■ **What is needed**: Take the records below and set down exactly the lines from the one with "text: 5 -> 6" to the one with "html: none ->", ends included; do not copy the pictures.

■ **Dataset entries**:
[Start of section]
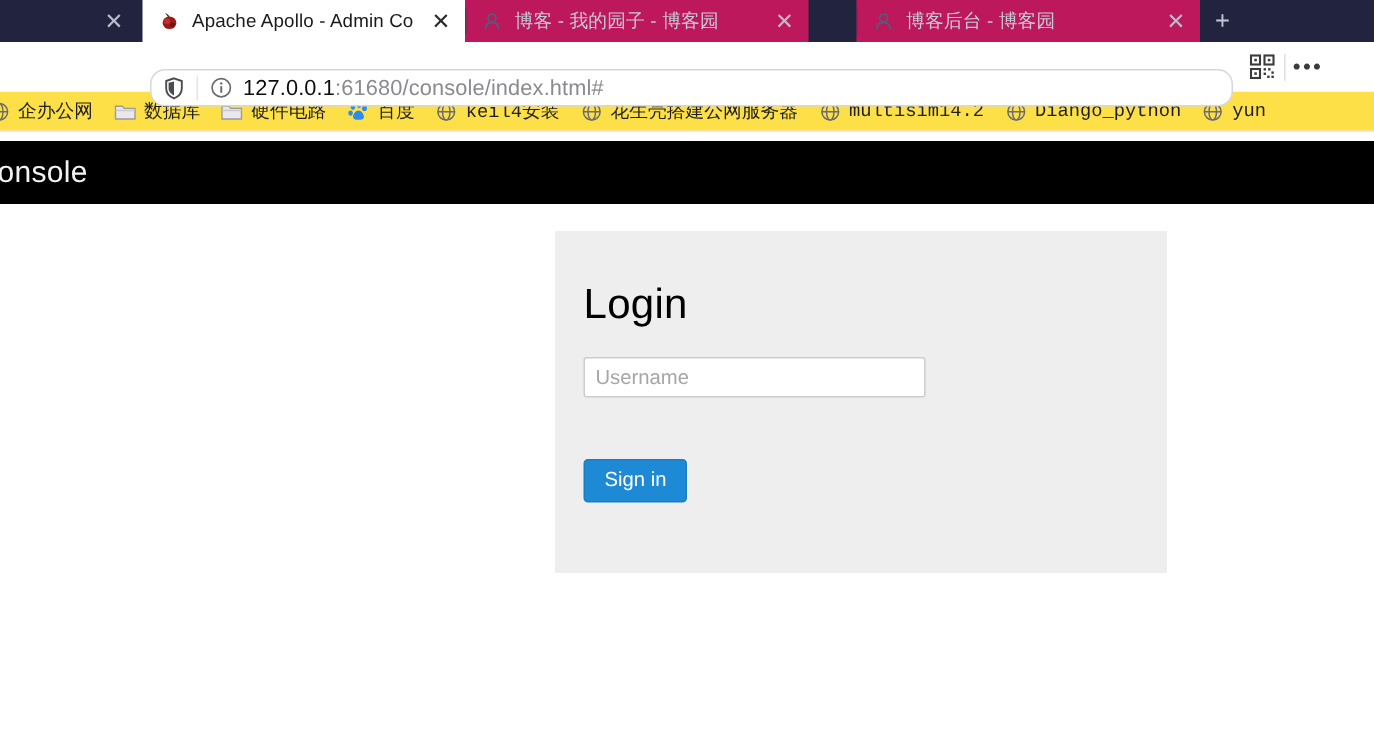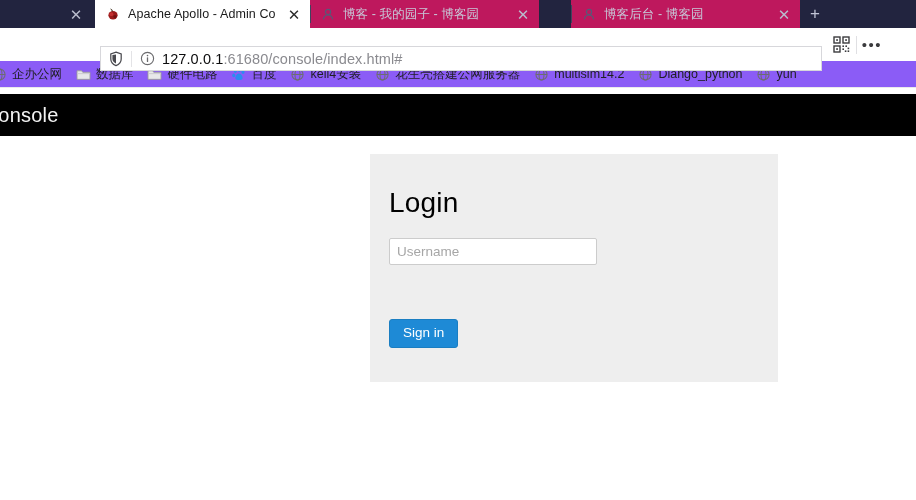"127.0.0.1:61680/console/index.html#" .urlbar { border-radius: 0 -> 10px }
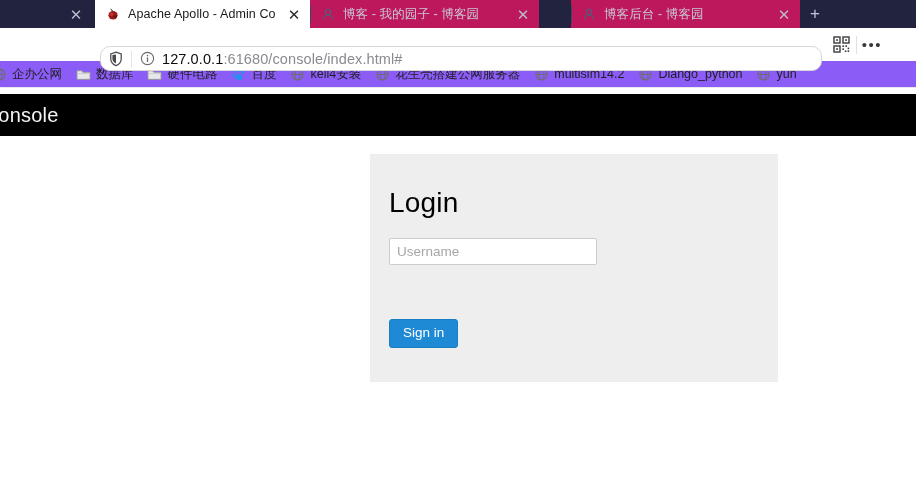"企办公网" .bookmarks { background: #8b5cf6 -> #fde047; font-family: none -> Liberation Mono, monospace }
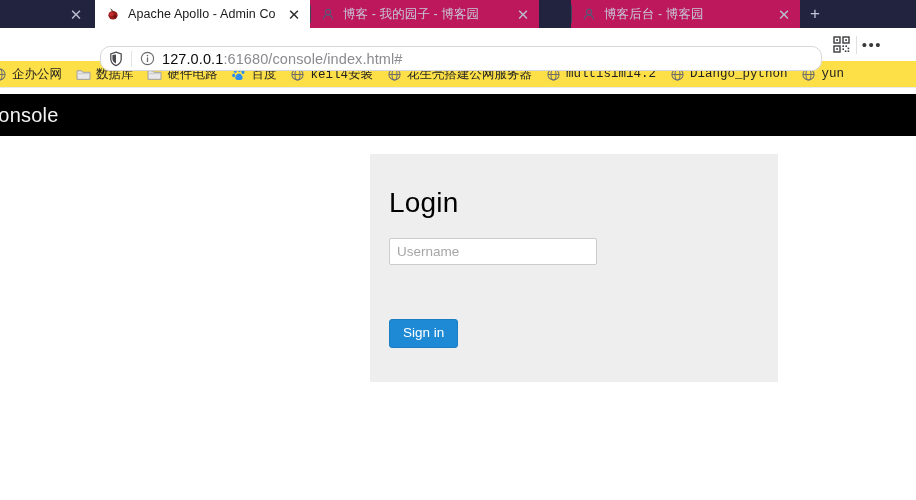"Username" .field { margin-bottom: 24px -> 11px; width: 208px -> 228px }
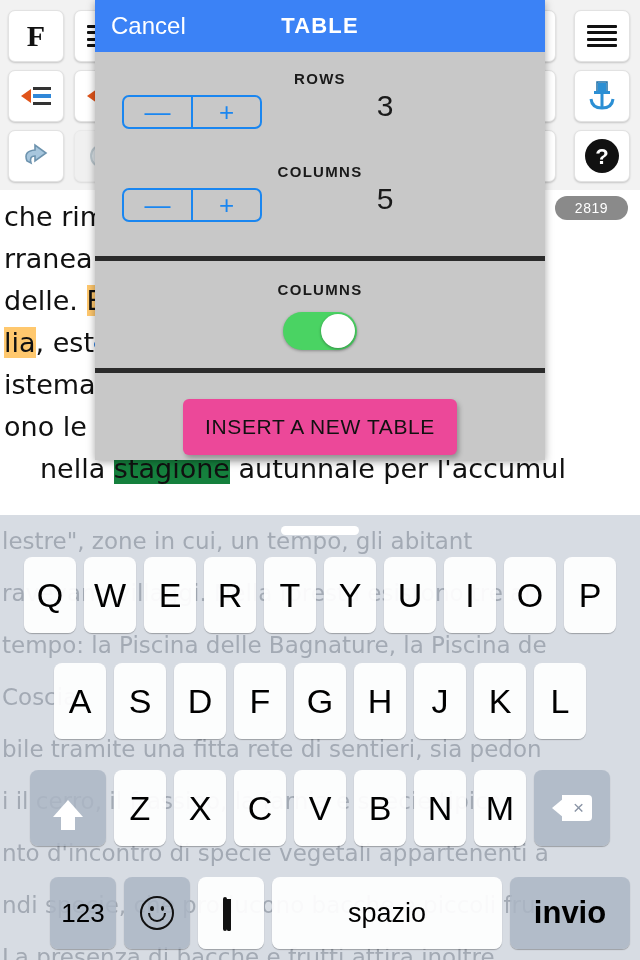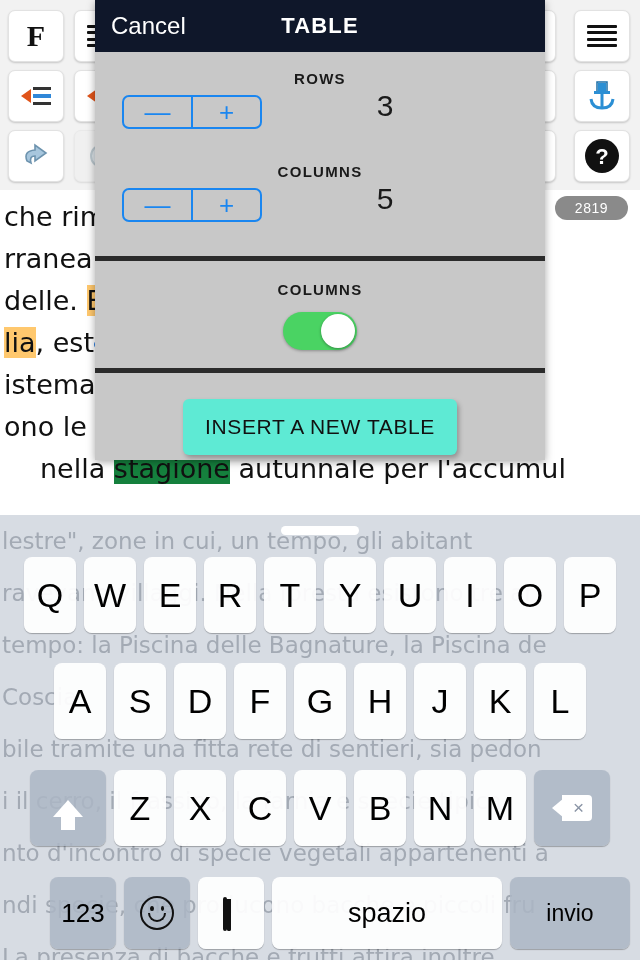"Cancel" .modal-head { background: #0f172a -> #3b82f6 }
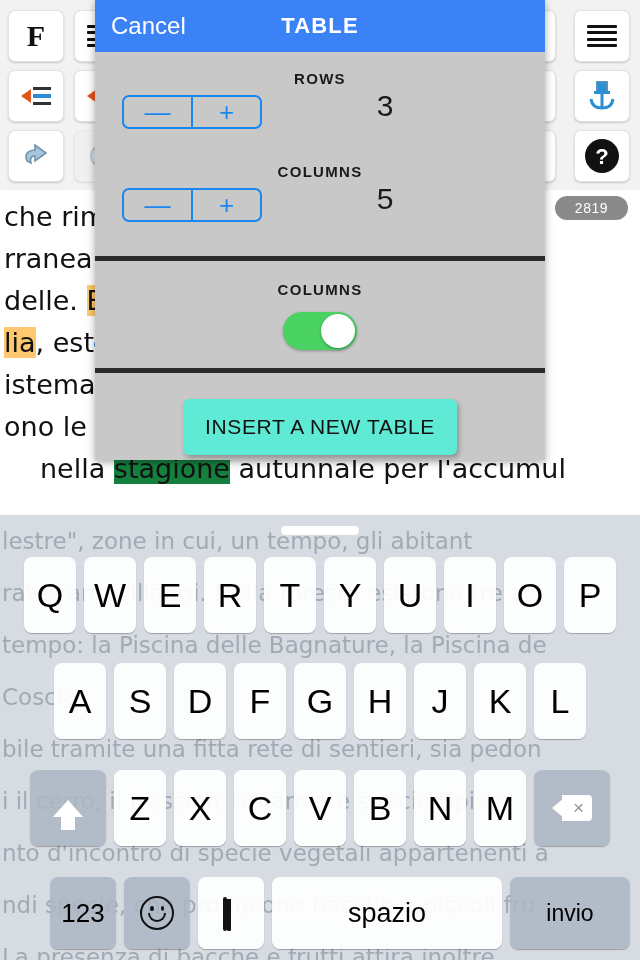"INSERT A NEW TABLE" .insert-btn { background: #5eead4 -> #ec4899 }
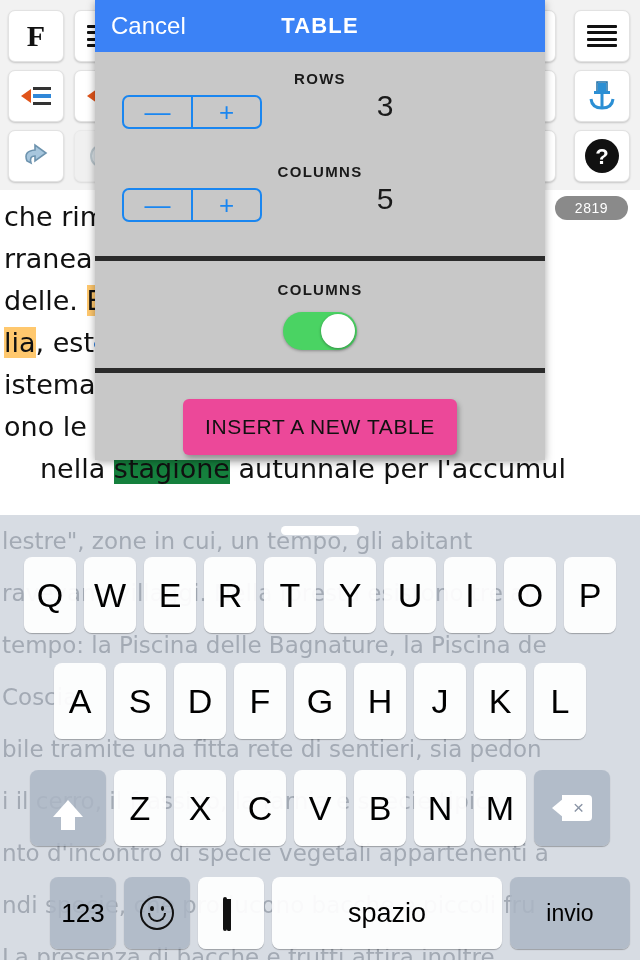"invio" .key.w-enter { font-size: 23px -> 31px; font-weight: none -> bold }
[End of section]
[Start of section]
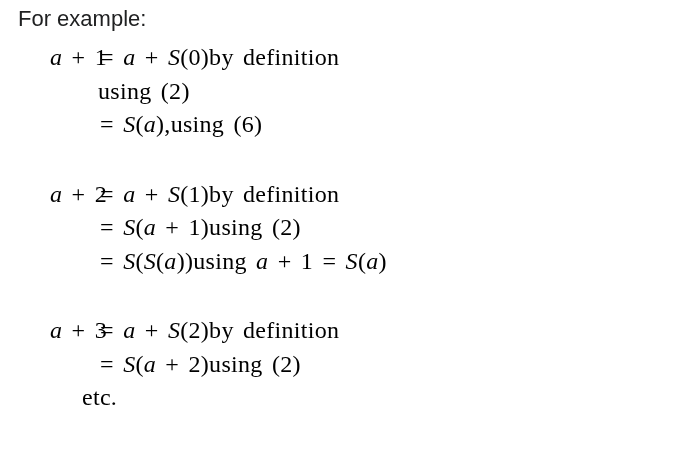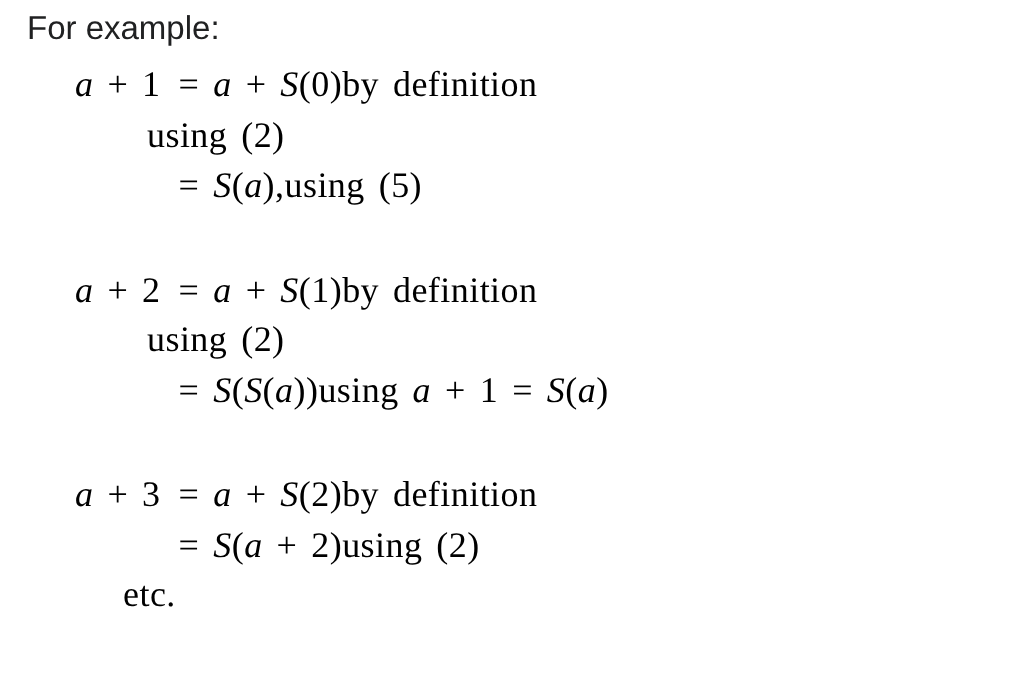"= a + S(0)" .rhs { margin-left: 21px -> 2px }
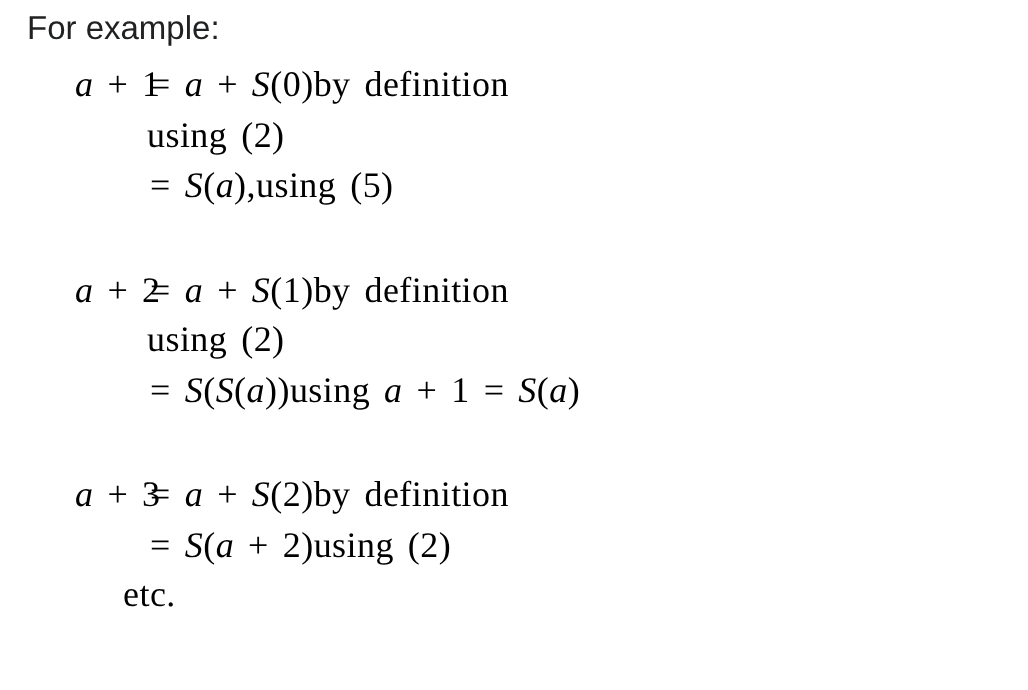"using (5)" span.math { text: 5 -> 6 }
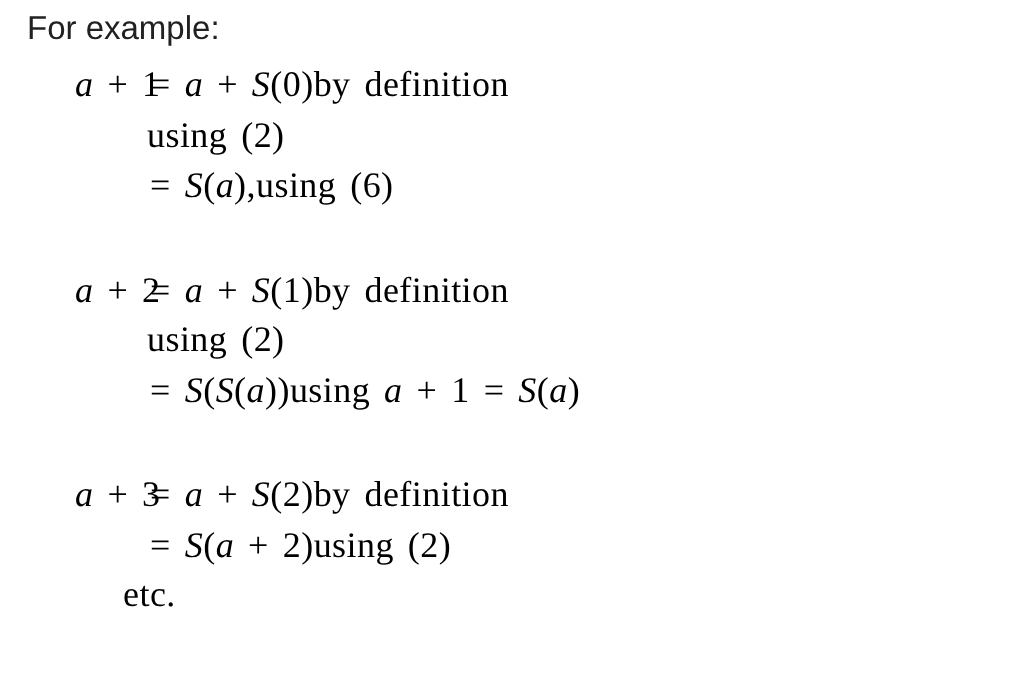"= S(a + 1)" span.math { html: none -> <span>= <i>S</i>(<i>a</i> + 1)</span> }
[End of section]
[Start of section]
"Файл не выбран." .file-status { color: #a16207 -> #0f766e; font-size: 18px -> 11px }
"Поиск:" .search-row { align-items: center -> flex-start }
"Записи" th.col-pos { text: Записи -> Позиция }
[End of section]
■ **Problem solution**:
"using (5)" span.math { text: 5 -> 6 }
"= S(a + 1)" span.math { html: none -> <span>= <i>S</i>(<i>a</i> + 1)</span> }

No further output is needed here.